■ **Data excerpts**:
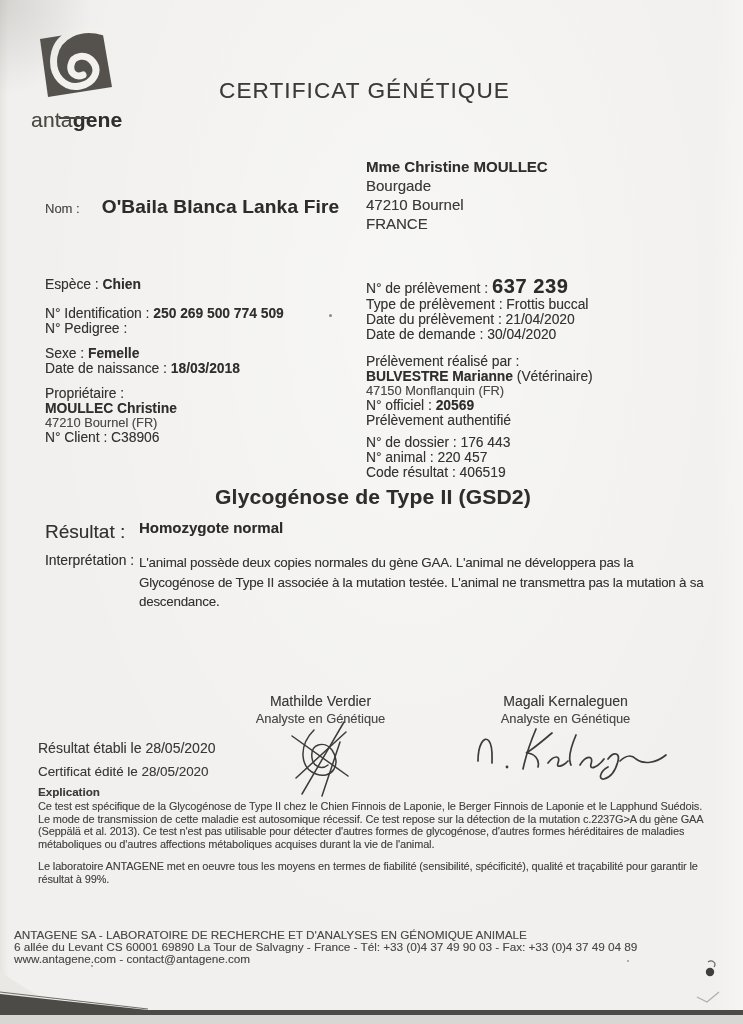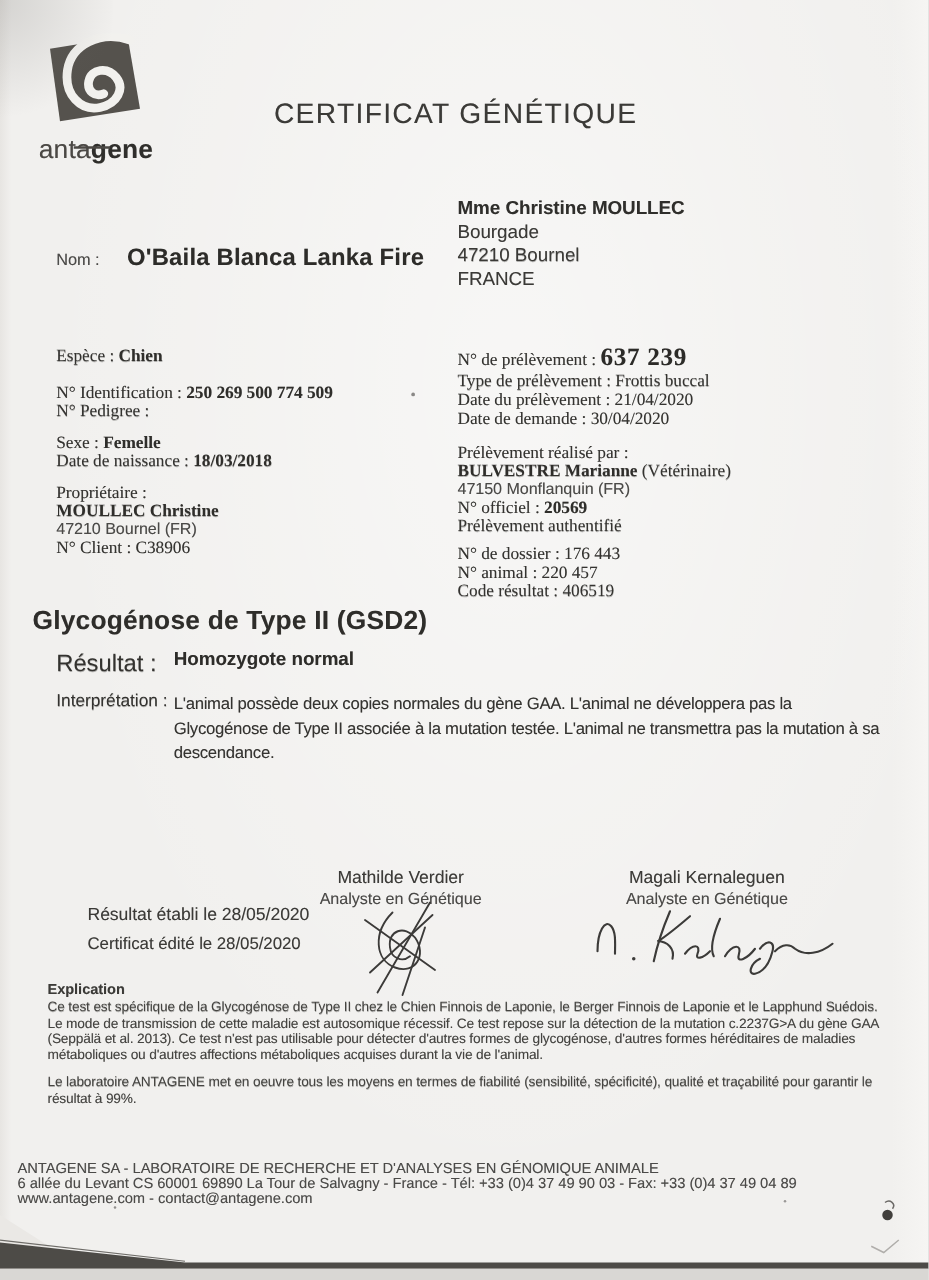"Espèce : Chien" .l { font-family: Liberation Serif, serif -> none }
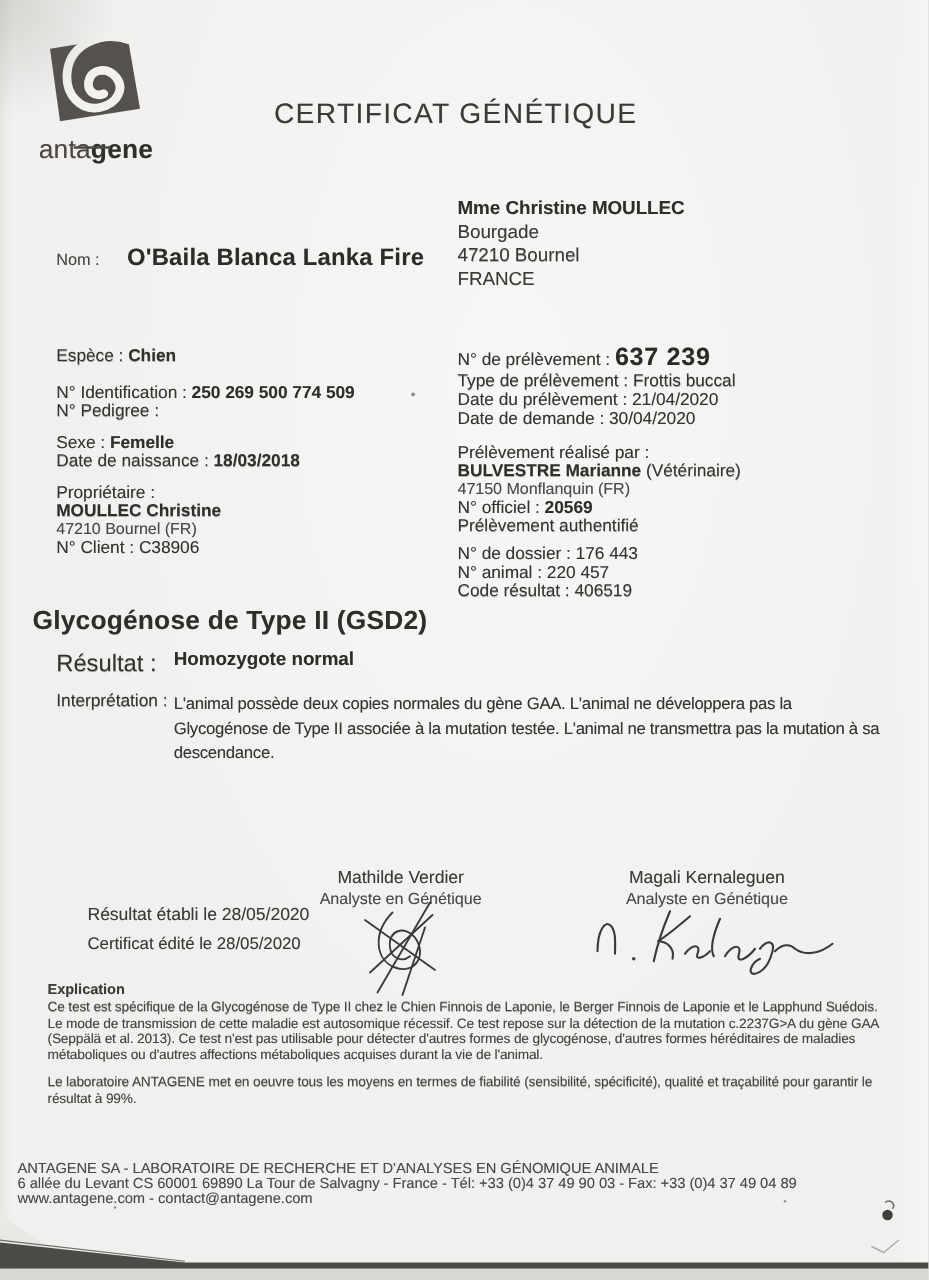"Glycogénose de Type II (GSD2)" .test-title { text-align: left -> center }
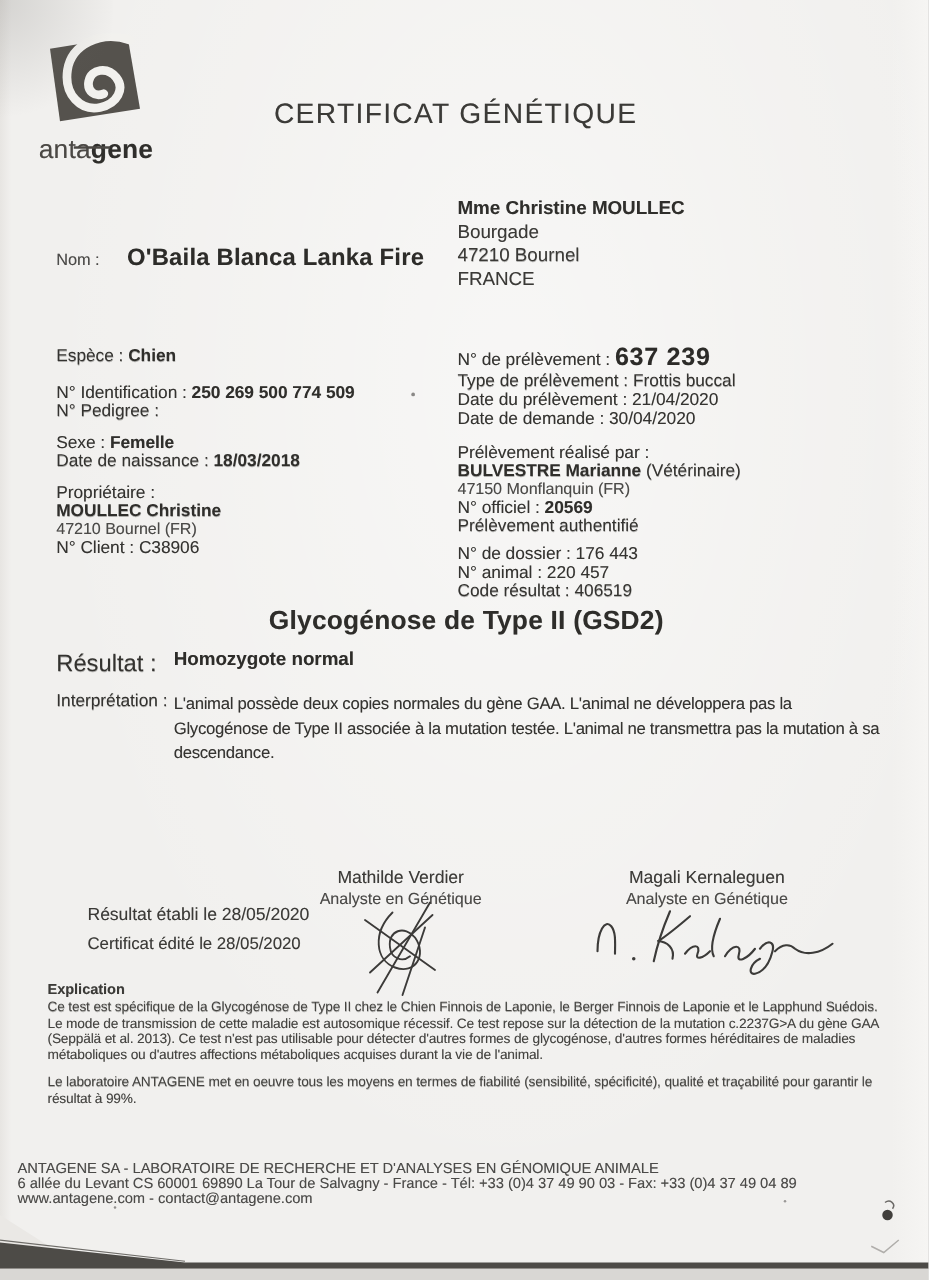"Résultat établi le 28/05/2020" .dates { margin-left: 32px -> none; top: 723px -> 740px }
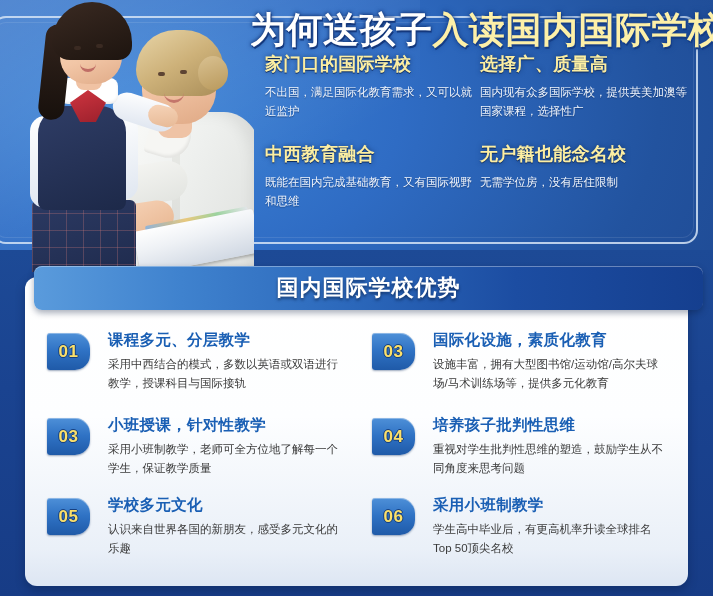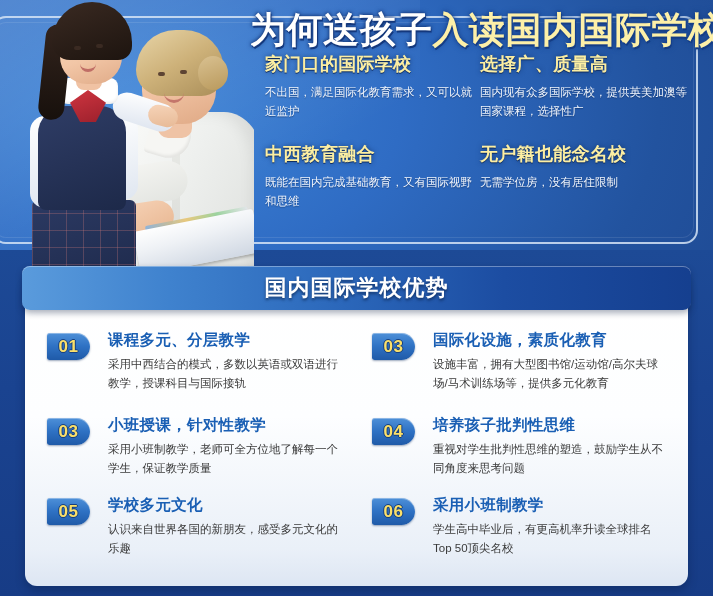"国内国际学校优势" .banner { left: 22px -> 34px }
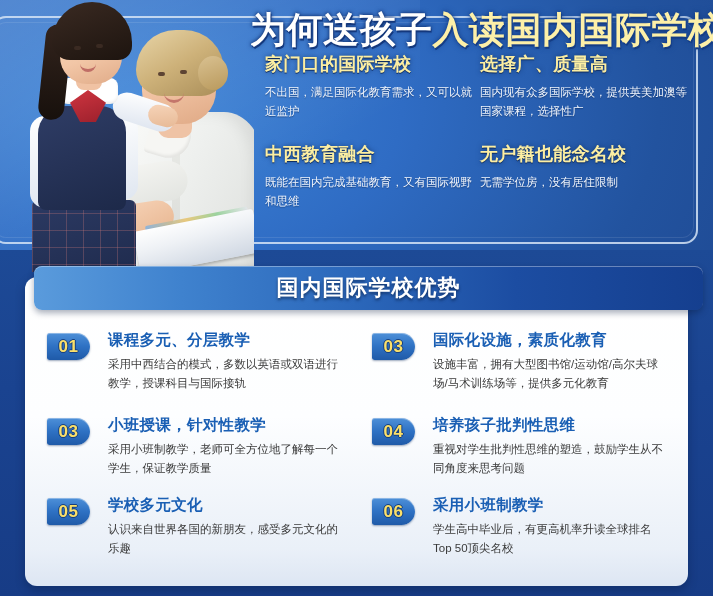"01" .badge { height: 27px -> 37px }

■ **Directions for this task**: Return each record above as it stands. Pictures stay out.

■ **Solution**:
"Espèce : Chien" .l { font-family: Liberation Serif, serif -> none }
"Glycogénose de Type II (GSD2)" .test-title { text-align: left -> center }
"Résultat établi le 28/05/2020" .dates { margin-left: 32px -> none; top: 723px -> 740px }
"国内国际学校优势" .banner { left: 22px -> 34px }
"01" .badge { height: 27px -> 37px }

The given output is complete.